Coluna Dois

Cartola brasileiro condenado por propina nos Estados Unidos

25/08/2018

José Maria Marin, ex-presidente da CBF, foi condenado nesta  semana, nos Estados Unidos, a 48 meses de prisão. A juíza Pamela Chen, de Nova York, também aplicou ao cartola brasileiro multa de US$ 1,2 milhão (cerca de R$ 5 milhões) e mais um confisco de US$ 3,34 milhões das contas dele (mais de R$ 13 milhões).

A notícia não teve, nos meios de comunicação brasileiros, o destaque que merece. Isso talvez se deva ao fato de Marin, 86, já estar preso nos Estados Unidos desde 2015 e portanto afastado de funções de destaque no futebol brasileiro.

A questão que essa condenação apresenta, entretanto, é muito importante. Ela levanta o véu que encobre há muitas décadas as práticas tortas e apodrecidas que balizam a atuação da cartolagem no Brasil.

O que vale para a CBF – Confederação Brasileira de Futebol – vale também, em grau idêntico, para federações e clubes.

No mesmo ano em que Marin foi preso na Suíça e extraditado para os Estados Unidos, 2015, um gravíssimo escândalo estourou no São Paulo, clube que por muitas décadas foi apontado como exemplo de boa administração no futebol brasileiro.

O então vice de futebol do Tricolor, Ataíde Gil Guerreiro, gravou o presidente do clube conversando com ele sobre pagamento por baixo do pano, “em dinheiro vivo”, de comissões em negócios do clube. Aidar, que depois renunciou e foi expulso do Conselho do São Paulo junto com Ataíde, explica com clareza o método:
“Quando vendemos, colocamos um valor menor. Quando compramos, um valor maior do que o que deveria ser pago”. 

  
A prática é jogar essa diferença, esse prejuízo que o clube tem em cada negócio feito dessa maneira, em “comissões” pagas a intermediários que “racham” esses valores com os cartolas que toma essas decisões. Por isso é que se vê tanta “comissão gorda” nos negócios do futebol.
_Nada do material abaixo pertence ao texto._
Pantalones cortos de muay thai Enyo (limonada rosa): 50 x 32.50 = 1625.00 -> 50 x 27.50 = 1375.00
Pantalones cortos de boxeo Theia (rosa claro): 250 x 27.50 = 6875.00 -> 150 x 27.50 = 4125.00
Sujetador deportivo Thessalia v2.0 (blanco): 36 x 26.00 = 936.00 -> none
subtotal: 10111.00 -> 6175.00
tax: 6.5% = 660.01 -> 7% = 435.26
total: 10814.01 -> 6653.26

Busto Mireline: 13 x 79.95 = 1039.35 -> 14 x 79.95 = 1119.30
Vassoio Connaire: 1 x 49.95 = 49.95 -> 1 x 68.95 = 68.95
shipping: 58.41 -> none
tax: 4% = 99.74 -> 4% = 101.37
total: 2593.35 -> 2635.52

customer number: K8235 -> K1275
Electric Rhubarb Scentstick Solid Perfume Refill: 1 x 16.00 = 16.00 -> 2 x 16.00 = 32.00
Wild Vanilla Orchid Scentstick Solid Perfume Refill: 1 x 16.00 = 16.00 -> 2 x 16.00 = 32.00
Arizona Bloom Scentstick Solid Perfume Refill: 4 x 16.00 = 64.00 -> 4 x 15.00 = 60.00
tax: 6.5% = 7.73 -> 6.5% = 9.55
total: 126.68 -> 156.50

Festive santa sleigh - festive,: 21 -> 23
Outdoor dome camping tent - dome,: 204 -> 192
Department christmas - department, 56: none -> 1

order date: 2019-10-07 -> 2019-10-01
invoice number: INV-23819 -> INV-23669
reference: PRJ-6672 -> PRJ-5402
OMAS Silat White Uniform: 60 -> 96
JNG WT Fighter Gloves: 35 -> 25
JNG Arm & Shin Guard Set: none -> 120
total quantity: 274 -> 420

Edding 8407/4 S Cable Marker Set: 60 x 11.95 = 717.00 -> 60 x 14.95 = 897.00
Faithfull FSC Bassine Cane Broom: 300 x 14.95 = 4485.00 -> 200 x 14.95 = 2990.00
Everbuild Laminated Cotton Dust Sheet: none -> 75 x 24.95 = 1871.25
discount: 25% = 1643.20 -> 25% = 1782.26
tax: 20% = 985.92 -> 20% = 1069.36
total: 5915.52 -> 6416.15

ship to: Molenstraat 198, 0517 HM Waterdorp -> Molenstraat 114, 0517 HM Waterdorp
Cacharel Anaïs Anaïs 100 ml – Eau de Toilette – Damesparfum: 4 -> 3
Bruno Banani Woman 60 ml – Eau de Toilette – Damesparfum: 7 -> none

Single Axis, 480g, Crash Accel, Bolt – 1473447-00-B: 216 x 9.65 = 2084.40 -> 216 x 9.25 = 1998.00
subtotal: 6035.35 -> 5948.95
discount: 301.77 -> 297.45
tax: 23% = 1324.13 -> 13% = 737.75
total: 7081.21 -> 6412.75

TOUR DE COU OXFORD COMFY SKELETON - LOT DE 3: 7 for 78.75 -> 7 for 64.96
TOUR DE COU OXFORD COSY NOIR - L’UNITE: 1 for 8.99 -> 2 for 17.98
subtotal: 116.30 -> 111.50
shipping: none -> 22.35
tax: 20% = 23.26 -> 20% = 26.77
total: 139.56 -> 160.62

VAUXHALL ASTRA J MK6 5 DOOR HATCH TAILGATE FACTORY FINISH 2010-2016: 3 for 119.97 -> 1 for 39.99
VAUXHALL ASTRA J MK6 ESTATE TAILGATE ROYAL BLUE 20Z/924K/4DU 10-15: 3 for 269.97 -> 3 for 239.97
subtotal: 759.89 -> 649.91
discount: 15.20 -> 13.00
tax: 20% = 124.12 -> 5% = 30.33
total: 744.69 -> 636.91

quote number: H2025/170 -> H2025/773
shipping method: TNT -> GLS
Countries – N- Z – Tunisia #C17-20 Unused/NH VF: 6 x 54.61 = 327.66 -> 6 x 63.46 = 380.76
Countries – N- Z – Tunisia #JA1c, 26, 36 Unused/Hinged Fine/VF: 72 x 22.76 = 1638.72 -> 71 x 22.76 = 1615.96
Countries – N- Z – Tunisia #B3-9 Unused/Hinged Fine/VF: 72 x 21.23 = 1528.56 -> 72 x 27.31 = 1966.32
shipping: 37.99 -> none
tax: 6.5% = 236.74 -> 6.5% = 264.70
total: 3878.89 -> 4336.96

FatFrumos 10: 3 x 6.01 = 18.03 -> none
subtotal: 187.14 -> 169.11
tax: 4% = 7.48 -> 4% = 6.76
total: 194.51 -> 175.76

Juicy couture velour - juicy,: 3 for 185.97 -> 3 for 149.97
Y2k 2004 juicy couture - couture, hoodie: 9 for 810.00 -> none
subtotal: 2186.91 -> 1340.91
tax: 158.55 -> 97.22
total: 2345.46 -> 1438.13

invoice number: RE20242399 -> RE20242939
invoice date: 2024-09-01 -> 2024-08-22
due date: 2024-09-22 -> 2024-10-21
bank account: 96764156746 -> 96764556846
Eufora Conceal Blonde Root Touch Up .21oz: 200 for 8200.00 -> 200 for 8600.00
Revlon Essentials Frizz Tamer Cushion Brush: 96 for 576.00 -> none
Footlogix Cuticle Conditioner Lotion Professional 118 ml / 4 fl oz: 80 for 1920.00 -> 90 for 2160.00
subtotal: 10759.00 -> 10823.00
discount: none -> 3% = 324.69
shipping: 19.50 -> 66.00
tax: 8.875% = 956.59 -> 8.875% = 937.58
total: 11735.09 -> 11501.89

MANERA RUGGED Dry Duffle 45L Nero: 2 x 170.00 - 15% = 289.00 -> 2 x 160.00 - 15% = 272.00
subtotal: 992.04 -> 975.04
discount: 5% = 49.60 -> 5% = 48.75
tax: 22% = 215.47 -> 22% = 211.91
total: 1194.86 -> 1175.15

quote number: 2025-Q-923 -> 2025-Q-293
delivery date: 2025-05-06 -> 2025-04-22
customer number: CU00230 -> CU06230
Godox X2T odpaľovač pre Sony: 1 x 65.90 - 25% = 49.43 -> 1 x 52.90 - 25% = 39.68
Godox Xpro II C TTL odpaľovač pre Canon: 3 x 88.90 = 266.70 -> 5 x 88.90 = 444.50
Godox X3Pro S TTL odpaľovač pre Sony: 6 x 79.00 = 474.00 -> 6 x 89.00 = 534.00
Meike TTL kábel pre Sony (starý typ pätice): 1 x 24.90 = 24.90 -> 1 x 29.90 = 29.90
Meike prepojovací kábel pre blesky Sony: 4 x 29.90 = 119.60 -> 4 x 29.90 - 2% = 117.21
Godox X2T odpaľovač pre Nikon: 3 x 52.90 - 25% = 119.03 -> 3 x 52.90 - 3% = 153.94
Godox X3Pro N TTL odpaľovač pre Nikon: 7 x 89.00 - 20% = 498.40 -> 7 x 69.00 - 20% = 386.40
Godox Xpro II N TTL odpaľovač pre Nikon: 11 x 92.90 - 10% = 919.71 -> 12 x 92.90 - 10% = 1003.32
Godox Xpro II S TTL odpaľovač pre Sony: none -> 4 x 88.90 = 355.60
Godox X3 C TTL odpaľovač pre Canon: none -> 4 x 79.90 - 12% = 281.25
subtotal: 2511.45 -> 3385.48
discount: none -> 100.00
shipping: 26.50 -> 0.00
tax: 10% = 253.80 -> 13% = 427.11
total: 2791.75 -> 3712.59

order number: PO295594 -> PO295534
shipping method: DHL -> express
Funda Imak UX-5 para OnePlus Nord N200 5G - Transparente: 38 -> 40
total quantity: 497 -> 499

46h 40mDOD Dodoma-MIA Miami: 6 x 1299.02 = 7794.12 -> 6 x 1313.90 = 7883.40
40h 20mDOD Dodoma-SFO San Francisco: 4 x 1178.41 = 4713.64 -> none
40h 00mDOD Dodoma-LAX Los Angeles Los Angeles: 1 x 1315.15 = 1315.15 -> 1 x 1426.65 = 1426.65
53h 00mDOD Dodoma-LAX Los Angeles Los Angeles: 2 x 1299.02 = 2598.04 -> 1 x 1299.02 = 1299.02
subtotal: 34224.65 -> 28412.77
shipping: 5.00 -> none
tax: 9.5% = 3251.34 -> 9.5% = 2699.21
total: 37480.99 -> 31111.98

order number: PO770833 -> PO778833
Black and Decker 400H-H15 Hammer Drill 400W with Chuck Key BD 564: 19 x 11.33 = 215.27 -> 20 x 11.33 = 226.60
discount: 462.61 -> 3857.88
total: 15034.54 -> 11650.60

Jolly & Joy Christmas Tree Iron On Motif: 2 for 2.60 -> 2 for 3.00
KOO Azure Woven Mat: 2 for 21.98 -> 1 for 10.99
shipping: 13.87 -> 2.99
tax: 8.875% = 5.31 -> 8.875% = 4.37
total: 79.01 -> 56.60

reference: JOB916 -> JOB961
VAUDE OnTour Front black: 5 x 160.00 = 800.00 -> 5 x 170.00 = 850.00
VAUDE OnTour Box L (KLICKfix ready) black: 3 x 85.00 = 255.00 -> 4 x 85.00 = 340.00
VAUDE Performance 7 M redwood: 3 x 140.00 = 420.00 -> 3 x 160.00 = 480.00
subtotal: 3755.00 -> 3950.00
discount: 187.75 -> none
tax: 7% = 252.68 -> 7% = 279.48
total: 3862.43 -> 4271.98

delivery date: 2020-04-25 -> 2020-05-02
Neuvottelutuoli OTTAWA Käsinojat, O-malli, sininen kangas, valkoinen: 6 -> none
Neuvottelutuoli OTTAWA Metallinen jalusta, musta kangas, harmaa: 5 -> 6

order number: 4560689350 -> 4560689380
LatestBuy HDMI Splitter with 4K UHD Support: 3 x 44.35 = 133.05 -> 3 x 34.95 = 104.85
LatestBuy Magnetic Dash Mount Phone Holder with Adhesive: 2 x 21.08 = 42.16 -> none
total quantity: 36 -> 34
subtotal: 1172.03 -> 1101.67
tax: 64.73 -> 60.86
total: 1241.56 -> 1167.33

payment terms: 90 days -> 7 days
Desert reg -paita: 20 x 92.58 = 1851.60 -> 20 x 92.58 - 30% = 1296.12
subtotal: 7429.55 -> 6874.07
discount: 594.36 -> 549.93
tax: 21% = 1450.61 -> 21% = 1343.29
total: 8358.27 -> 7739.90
Nada escapa desse esquema. Na gravação, Ataíde e Aidar falam de negociações de jogadores, mas também de fornecimento de uniformes, concessão de instalação de hamburgueria no estádio…
Na gravação feita por Ataíde também está uma parte da explicação da impunidade dos cartolas nesse esquema de roubalheira:

Ataíde Gil Guerreiro garantiu que Aidar não pode sofrer consequências na esfera criminal, pois, pelo Código Penal brasileiro, cobrar comissões numa entidade privada não é crime.

Clubes, federações e confederações são entidades privadas. Assim, quando o cartola pega a propina, não está cometendo crime. O problema é que ele tem de esconder. Porque, se a coisa vaza, ele é enxotado do cargo pelos associados, pela opinião pública. Como esconde, como não pode declarar, tem de lavar o dinheiro. Aí comete crime. Por isso Marin, que chorou ao ser condenado nesta semana e disse que a vida dele “se tornou um inferno” depois da condenação, foi preso.

Essa roubalheira não passa batida só pelos meios de comunicação. Se a justiça brasileira – Ministério Público e magistratura – tivesse o rigor da dos Estados Unidos, muitos dirigentes de clubes e federações também estariam na cadeia. 

Muitos cartolas argumentam, para se defender, que o sistema é corrompido, que “funciona assim”. Na sentença em que condenou Marin, a juíza Pamela Chen refuta essa argumentação esfarrapada e explica de maneira definitiva qual deve ser, nesse caso, o comportamento correto: “Ao tomar conhecimento disso, o dirigente Marin deveria ter dito “não” e expor o esquema, em vez de se juntar a ele.

Investigação
O Conselho Deliberativo do Santos decidiu, na semana passada, enviar ao Ministério Público, para investigação de possível crime, um contrato em que o clube, em dezembro do ano passado, finalzinho da gestão de Modesto Roma, confessa uma dívida milionária com uma empresa sediada em Malta por suposta intermediação do recebimento da porcentagem devida ao Santos, como clube formador, pelo Paris Saint Germain, na transferência de Neymar, em agosto daquele mesmo ano.

Imbroglio
Um estudo detalhado, e publicado por um torcedor em rede social, do caso envolvendo a escalação do jogador Pato Sanchez pelo Santos no jogo desta semana contra o Independiente, pela Libertadores, pode absolver o clube de possível irregularidade. Trata-se da anistia da Conmebol, em 2016, para punições aplicadas pela entidade. Ela reduz as prescrições à metade. A da punição de Sanchez, cinco anos, reduzida a dois e meio, daria condição de jogo a ele em maio deste ano, o que coincide com a data em que ele aparece liberado no sistema eletrônico da Conmebol, o Comet.